[Start of section]
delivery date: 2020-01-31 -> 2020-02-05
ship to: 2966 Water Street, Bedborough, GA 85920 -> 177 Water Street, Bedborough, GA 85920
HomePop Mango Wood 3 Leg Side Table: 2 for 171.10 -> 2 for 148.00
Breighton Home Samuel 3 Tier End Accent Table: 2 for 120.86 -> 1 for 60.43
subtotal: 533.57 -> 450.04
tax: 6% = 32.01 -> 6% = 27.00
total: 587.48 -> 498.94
[End of section]
[Start of section]
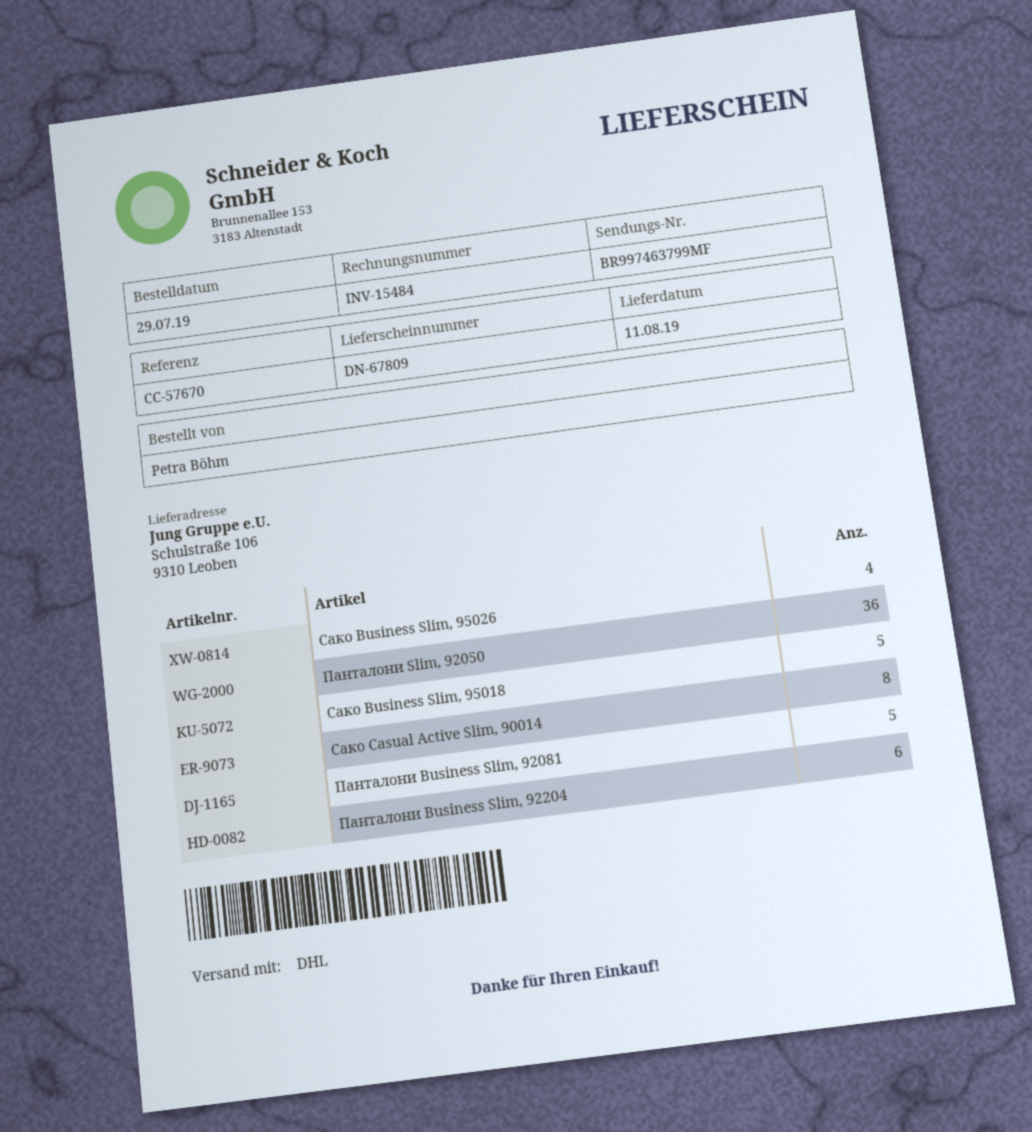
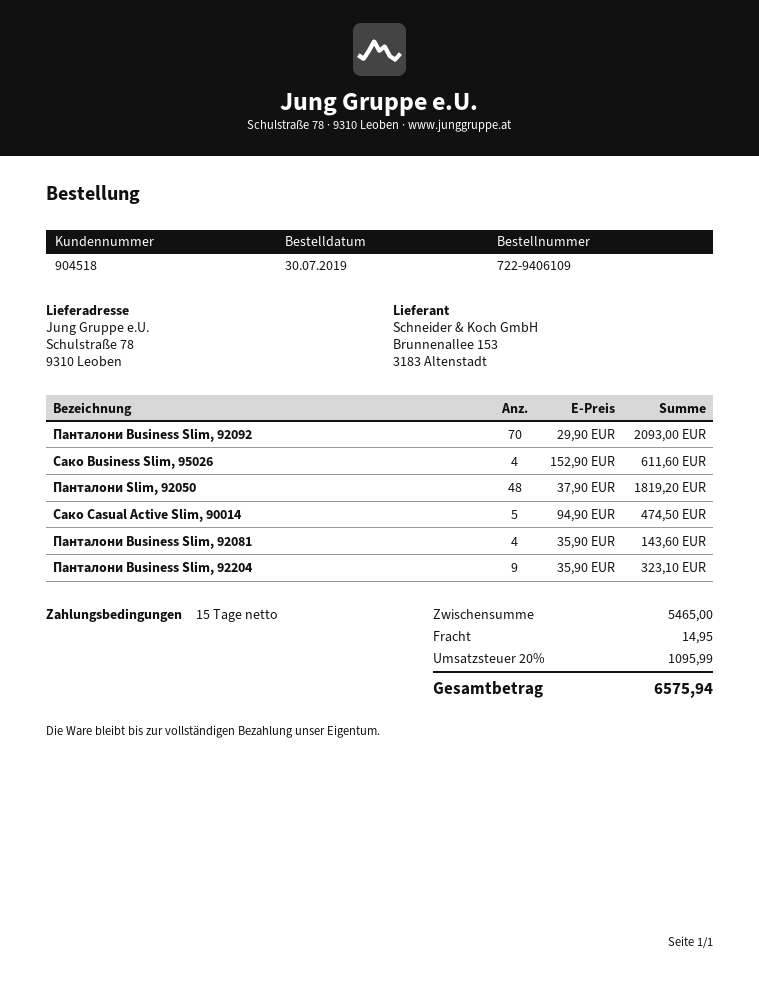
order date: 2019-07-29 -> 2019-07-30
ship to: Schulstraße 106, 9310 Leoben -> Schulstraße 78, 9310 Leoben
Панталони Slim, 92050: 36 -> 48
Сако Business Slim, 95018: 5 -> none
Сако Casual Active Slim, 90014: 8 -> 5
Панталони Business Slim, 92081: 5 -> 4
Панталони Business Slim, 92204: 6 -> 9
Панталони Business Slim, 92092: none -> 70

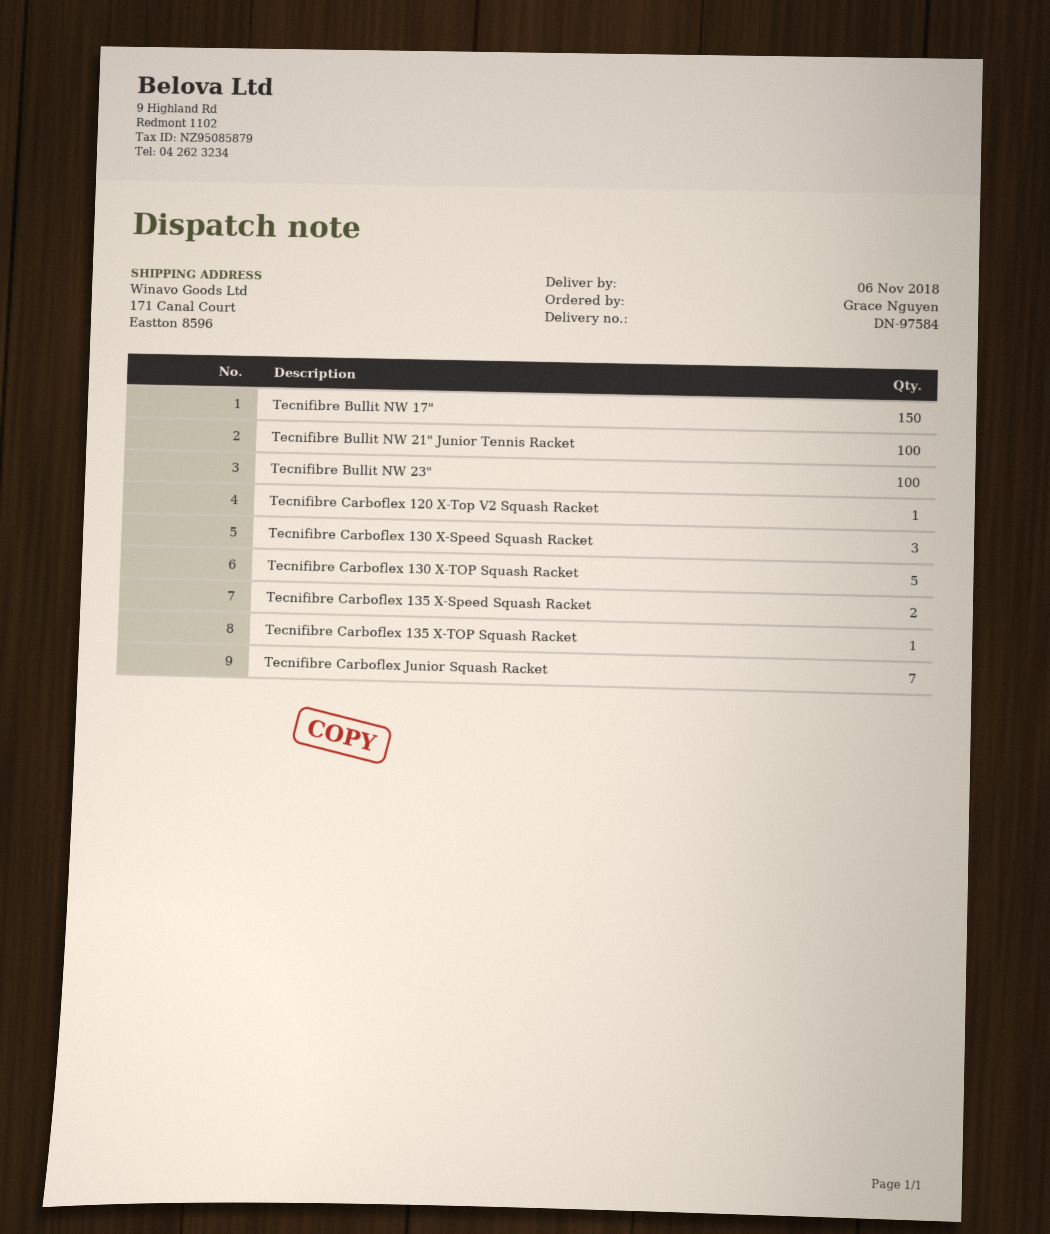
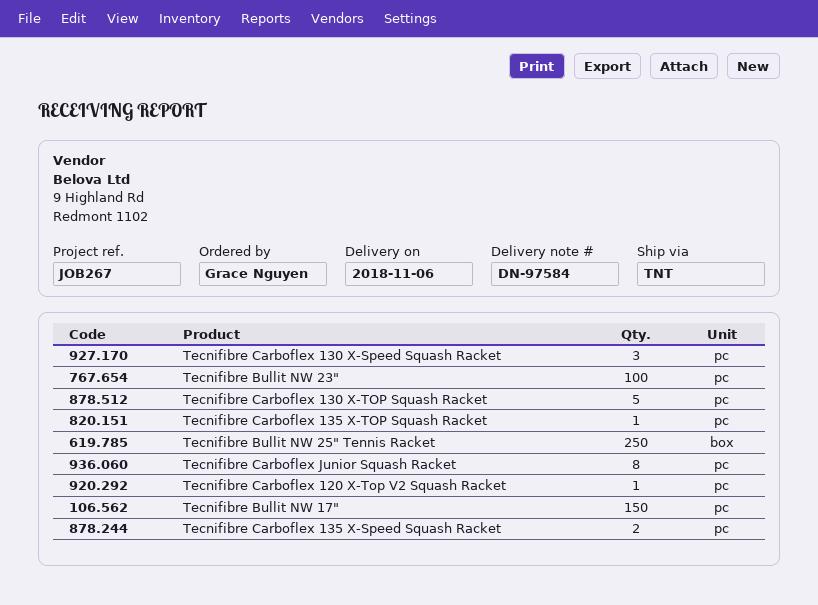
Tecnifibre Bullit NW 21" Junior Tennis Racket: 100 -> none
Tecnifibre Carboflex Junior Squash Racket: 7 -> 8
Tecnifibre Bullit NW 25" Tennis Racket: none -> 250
[End of section]
> [EXERCISE OBJECTIVE] Above are the records; from them, give again exactly the lines from the one containing "delivery date: 2020-01-31 -> 2020-02-05" through the one containing "subtotal: 533.57 -> 450.04", both included.

> [WRITTEN ANSWER]
delivery date: 2020-01-31 -> 2020-02-05
ship to: 2966 Water Street, Bedborough, GA 85920 -> 177 Water Street, Bedborough, GA 85920
HomePop Mango Wood 3 Leg Side Table: 2 for 171.10 -> 2 for 148.00
Breighton Home Samuel 3 Tier End Accent Table: 2 for 120.86 -> 1 for 60.43
subtotal: 533.57 -> 450.04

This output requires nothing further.